Au bureau, il est presque en voie de disparition. Selon les tout derniers chiffres, on achète désormais 1,36 million de costumes par an contre plus de 3 millions en 2011.
Le costard n'a franchement plus la cote ! Le marché des ensembles veste-pantalon de même étoffe et même couleur s'est, en effet, considérablement rétréci, chutant de près de 60 % en moins d'une décennie.
Selon les dernières données de l'institut Kantar, il se vend désormais dans notre pays 1,36 million de costumes par an contre 3,3 millions en 2011.
« Ce reflux est assez spectaculaire. C'est plus qu'un effet de mode, c'est presque un phénomène de société », observe Frédéric Valette, responsable du secteur mode et distribution chez Kantar.
Parallèlement, le nombre de cravates achetées chaque année a, sans surprise, suivi le même rythme, dégringolant de 3 millions en 2012 à 1,42 aujourd'hui.

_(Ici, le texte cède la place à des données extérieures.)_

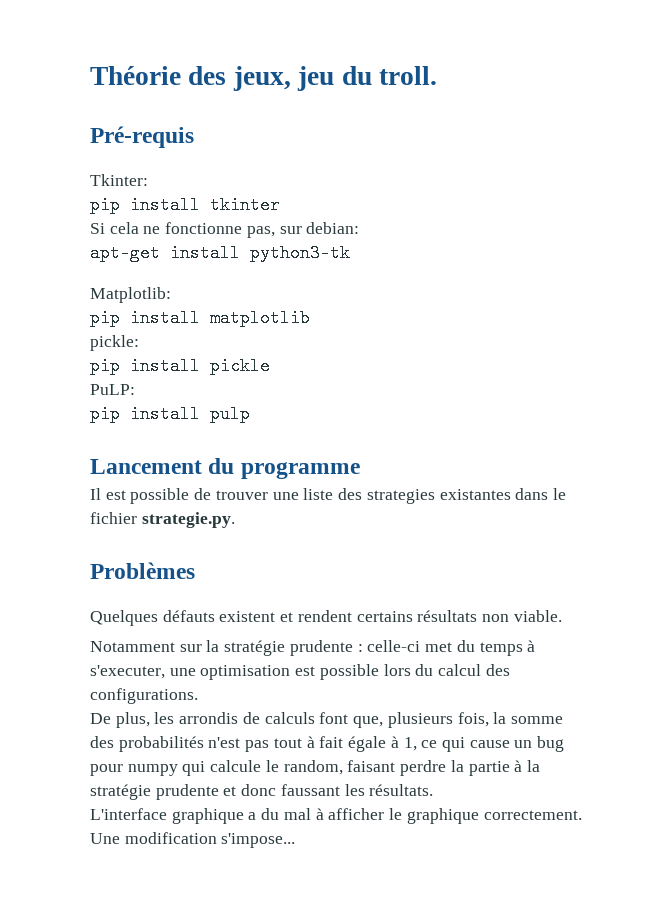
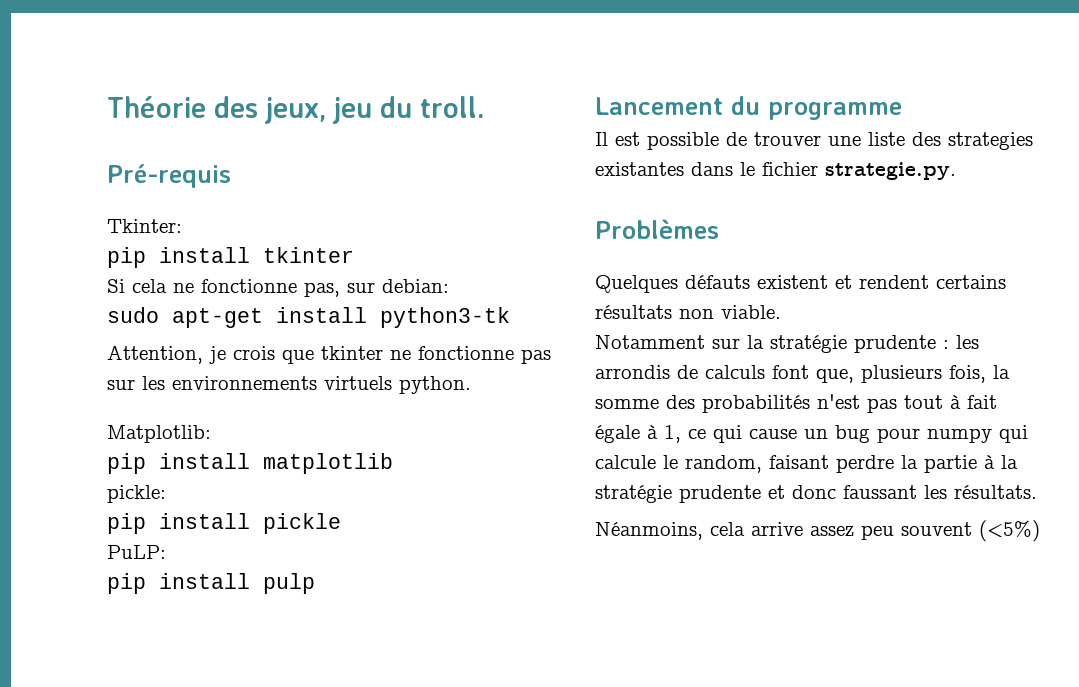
(360, 228) none -> [107,307,159,323] sudo
(350, 253) none -> [107,345,551,364] [107,376,471,394] // Attention, je crois que tkinter ne fonctionne pas sur les environnements virtuels python.
[367,640,536,656] [90,664,510,680] [90,688,198,704] [90,712,150,728] celle-ci met du temps à s'executer, une optimisation est possible lors du calcul des configurations. // De plus, -> (949, 344) none
[90,808,582,824] [90,832,296,848] L'interface graphique a du mal à afficher le graphique correctement. Une modification s'impose... -> [595,520,1040,542] Néanmoins, cela arrive assez peu souvent (<5%)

La proportion des hommes investissant au moins une fois par an dans cette bande de tissu est de 2,5 % contre 6,6 % il y a 7 ans.
S'il continue d'habiller ces messieurs lors des mariages (en baisse) et des enterrements, le costume, autrefois uniforme inconditionnel des cols blancs, a perdu de sa superbe au travail, surtout chez les jeunes, les fameux « millenials ».
« C'est, dans une société de confort, de cocooning et de bien-être, l'avènement d'une génération entière qui s'habille sportswear, apporte sa petite touche et revisite le costume à sa manière. Elle peut, par exemple, porter une veste de smoking avec un jean et des sneakers. C'est un moyen de se démarquer, avec une certaine élégance », souligne Patrice Naparstek, président de la commission économie métier à la Fédération nationale de l'habillement.
Comme s'il fallait gommer les différences de statuts
« La mode masculine s'est déformalisée, en particulier parce que la frontière vie perso et vie pro s'est beaucoup floutée à l'ère du télétravail.
Le costume, resté figé depuis la révolution industrielle même s'il est plus ou moins épaulé, plus ou moins cintré, est vécu comme une contrainte, un non-choix.
Aujourd'hui, le trench-coat, la parka ou le caban bleu marine ont pris le pas sur la veste traditionnelle », décrypte Thomas Zylberman, styliste et tendanceur au sein de l'agence Carlin Creative.
Selon cet œil avisé, une « nouvelle figure de l'entrepreneur plus cool », celle du « startupper qui n'a pas envie d'incarner les codes vestimentaires de papa » est également née.
Pour se rendre « au boulot » à vélo ou en trottinette électrique, elle va évidemment tomber la veste !
Dans les open spaces, il est fréquent dorénavant de croiser des patrons vêtus comme leurs… employés !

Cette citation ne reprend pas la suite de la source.